Me: Got distracted. I’ll get 'round to it eventually.
Little Me: (Irritating pestering about why I hadn’t got my act together and done what he wanted yet)
Me: (Pours a bucket of icewater over Little Me), y’know I always thought I deserved that.

(I was an annoying kid)


Little Me: So… This time travel thing. If we’re not careful is it going to cause a paradox that will wipe out all life as we know it?
Me: Yep. Probably.
Little Me: Cool.

I really hope I never, ever, meet a little version of myself. :slight_smile:

Little Me: So in Total Recall, was Quad really a martian secret agent or just a construction worker? That movie confuses me!
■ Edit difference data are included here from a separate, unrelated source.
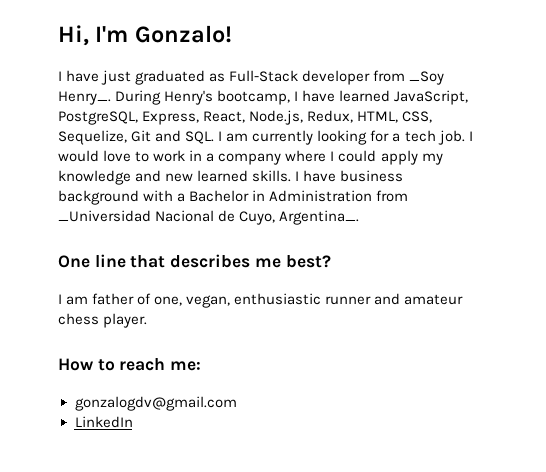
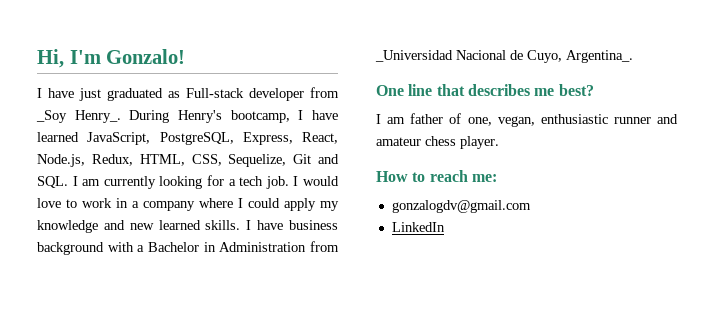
[229,70,299,82] Full-Stack -> [186,88,244,98] Full-stack

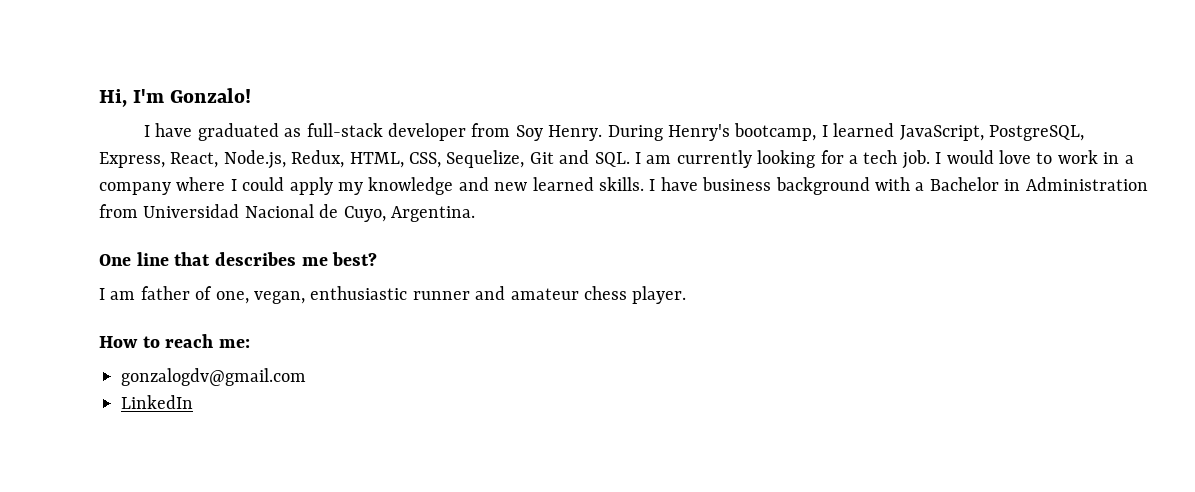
[79,88,101,101] just -> (193, 130) none
[186,88,244,98] Full-stack -> [306,123,383,137] full-stack
[36,110,121,123] _Soy Henry_. -> [515,125,603,141] Soy Henry.
[312,110,338,120] have -> (828, 131) none
[375,50,453,62] _Universidad -> [143,204,240,218] Universidad
[566,50,633,63] Argentina_. -> [391,206,475,222] Argentina.

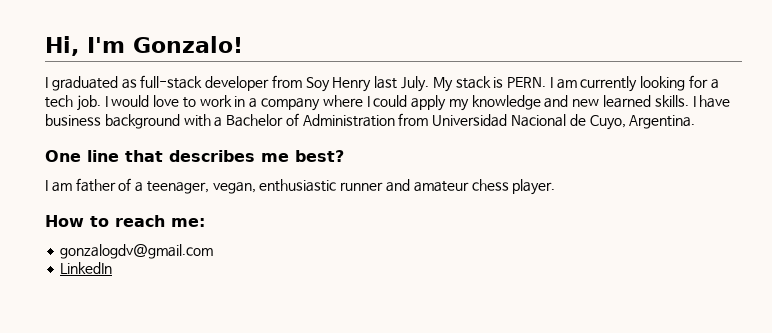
[155,123,193,137] have -> (48, 82) none
[548,123,1084,141] [99,150,630,169] Henry. During Henry's bootcamp, I learned JavaScript, PostgreSQL, Express, React, Node.js, Redux, HTML, CSS, Sequelize, Git and SQL. -> [332,76,547,92] Henry last July. My stack is PERN.
[1004,179,1021,191] in -> [285,113,299,126] of
[215,291,249,304] one, -> [135,181,209,194] a teenager,

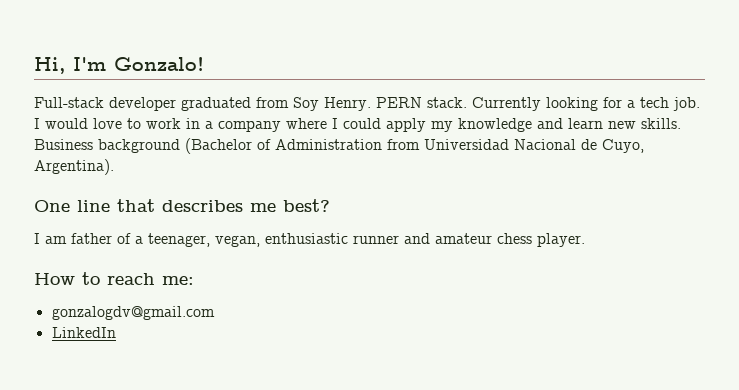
[45,75,638,92] I graduated as full-stack developer from Soy Henry last July. My stack is PERN. I am currently -> [34,97,541,111] Full-stack developer graduated from Soy Henry. PERN stack. Currently
[572,95,731,108] [45,114,284,129] new learned skills. I have business background with a Bachelor -> [568,118,681,129] [34,138,252,154] learn new skills. Business background (Bachelor
[629,115,696,129] Argentina. -> [34,159,114,175] Argentina).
Me: Actually if you paid attention during the torture scene you would know that he was actually one of the Oxygen baron’s henchmen, who volunteered to be brainwashed so they could get an agent into the mutant’s resistance group.

Little me: ahhh. So, about Dune…

Me: …sorry. Still don’t know. :frowning:

small kid me: Life gets funner, right? 'Cause right now, this getting up at 5am to commute to Grandma’s just to go to school thing kinda sucks.

Me: I’m sorry, but you’ll be commuting to school until you’re 24. You’ll like high school and college, if it helps. Generally, life gets funner in that your concerns become more adult-oriented, but it also means the simple, carefree days are over.

small kid me: Oh. [contemplates the ancient age of 24] No more lounging around playing with Lego all day, huh?

Me: Sorry. By the way, you end up giving your Lego to your cousins.

small kid me: All of it? But they’re messy. What’s it like to have boobs?

Me: They’re fun. They bounce, they’re soft, and guys like them.

Little me: How did you get so happy?

Big me: Got out of a bad marriage.

Little me: Should I not get married?

Big me: No, go ahead and marry the fool. You get a really great daughter out of the deal, and the husband’s short comings make you much stronger than you ever would have been otherwise. It all will work together to make you who I am today.

Little Me: Who the hell are you?

Present Day Me: That’s a good question.

L.K.M : How did you manage to avoid prison?